* WHAT THE EXERCISE ASKS *
The range runs from the line containing "元卉 | 补贴金额: 9118.53 -> 9574.46" to the last line of the entries. Restate those lines word for word, without the pictures.

== Segment start ==

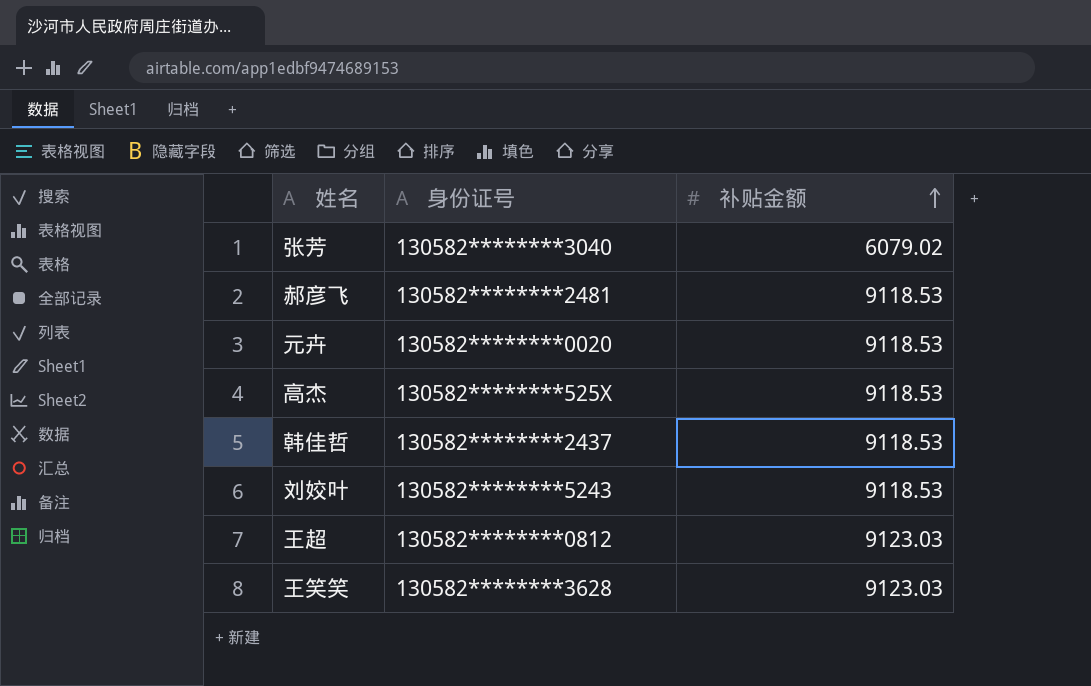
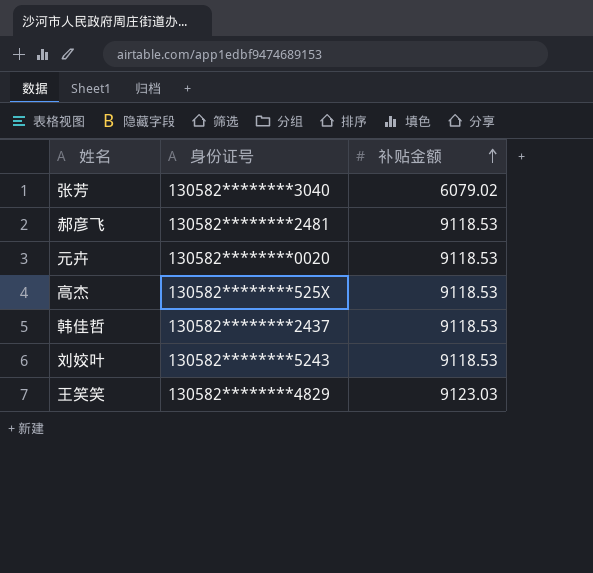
row 王超: 130582********0812 | 9123.03 -> none
王笑笑 | 身份证号: 130582********3628 -> 130582********4829

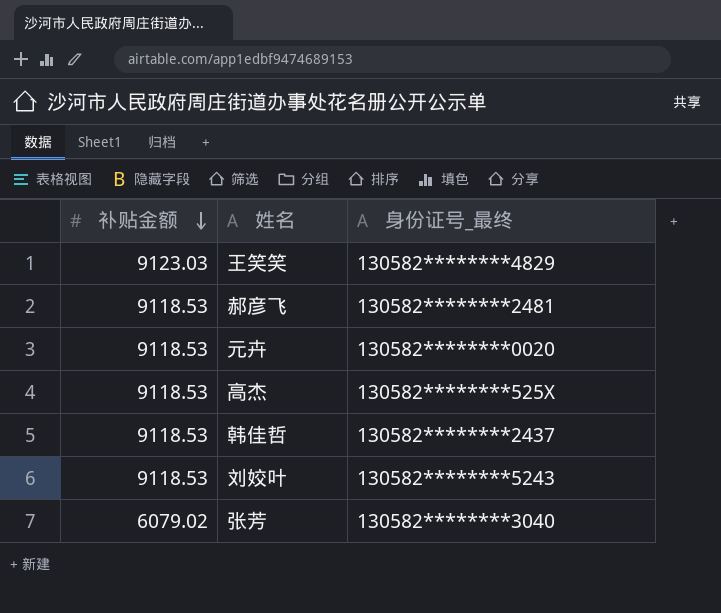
row order: 补贴金额 ascending -> 补贴金额 descending
column 补贴金额 | position: 3 -> 1
column name: 身份证号 -> 身份证号_最终

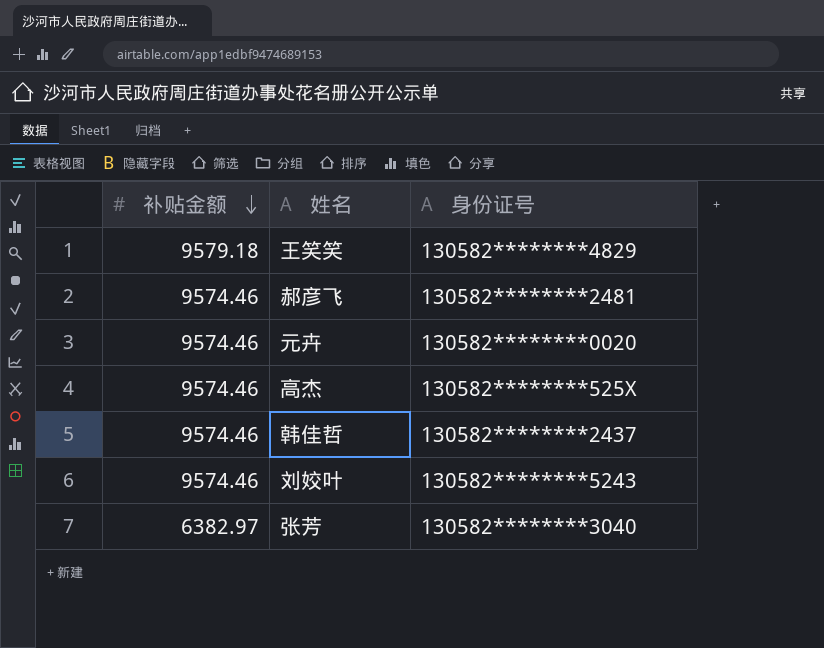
column name: 身份证号_最终 -> 身份证号
王笑笑 | 补贴金额: 9123.03 -> 9579.18
郝彦飞 | 补贴金额: 9118.53 -> 9574.46
元卉 | 补贴金额: 9118.53 -> 9574.46
高杰 | 补贴金额: 9118.53 -> 9574.46
韩佳哲 | 补贴金额: 9118.53 -> 9574.46
刘姣叶 | 补贴金额: 9118.53 -> 9574.46
张芳 | 补贴金额: 6079.02 -> 6382.97

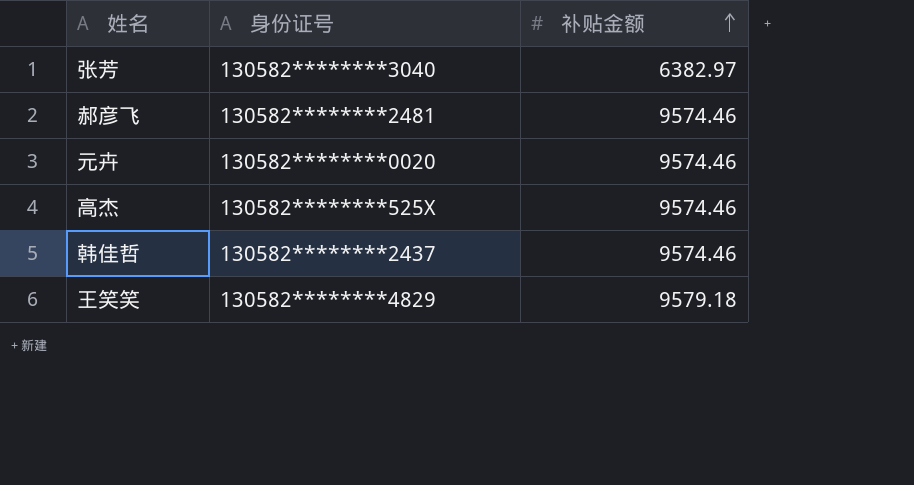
row order: 补贴金额 descending -> 补贴金额 ascending
column 补贴金额 | position: 1 -> 3
row 刘姣叶: 9574.46 | 130582********5243 -> none

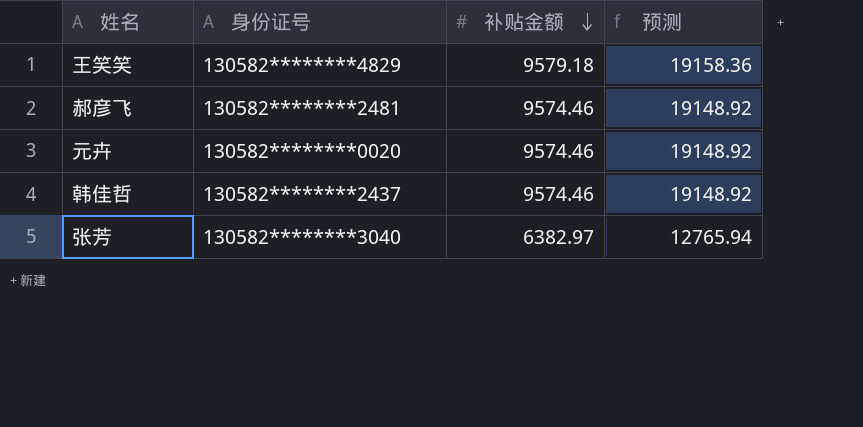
row order: 补贴金额 ascending -> 补贴金额 descending
column 预测 | formula: none -> [补贴金额] * 2
row 高杰: 130582********525X | 9574.46 -> none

== Segment end ==

* RESPONSE BOX *
元卉 | 补贴金额: 9118.53 -> 9574.46
高杰 | 补贴金额: 9118.53 -> 9574.46
韩佳哲 | 补贴金额: 9118.53 -> 9574.46
刘姣叶 | 补贴金额: 9118.53 -> 9574.46
张芳 | 补贴金额: 6079.02 -> 6382.97

row order: 补贴金额 descending -> 补贴金额 ascending
column 补贴金额 | position: 1 -> 3
row 刘姣叶: 9574.46 | 130582********5243 -> none

row order: 补贴金额 ascending -> 补贴金额 descending
column 预测 | formula: none -> [补贴金额] * 2
row 高杰: 130582********525X | 9574.46 -> none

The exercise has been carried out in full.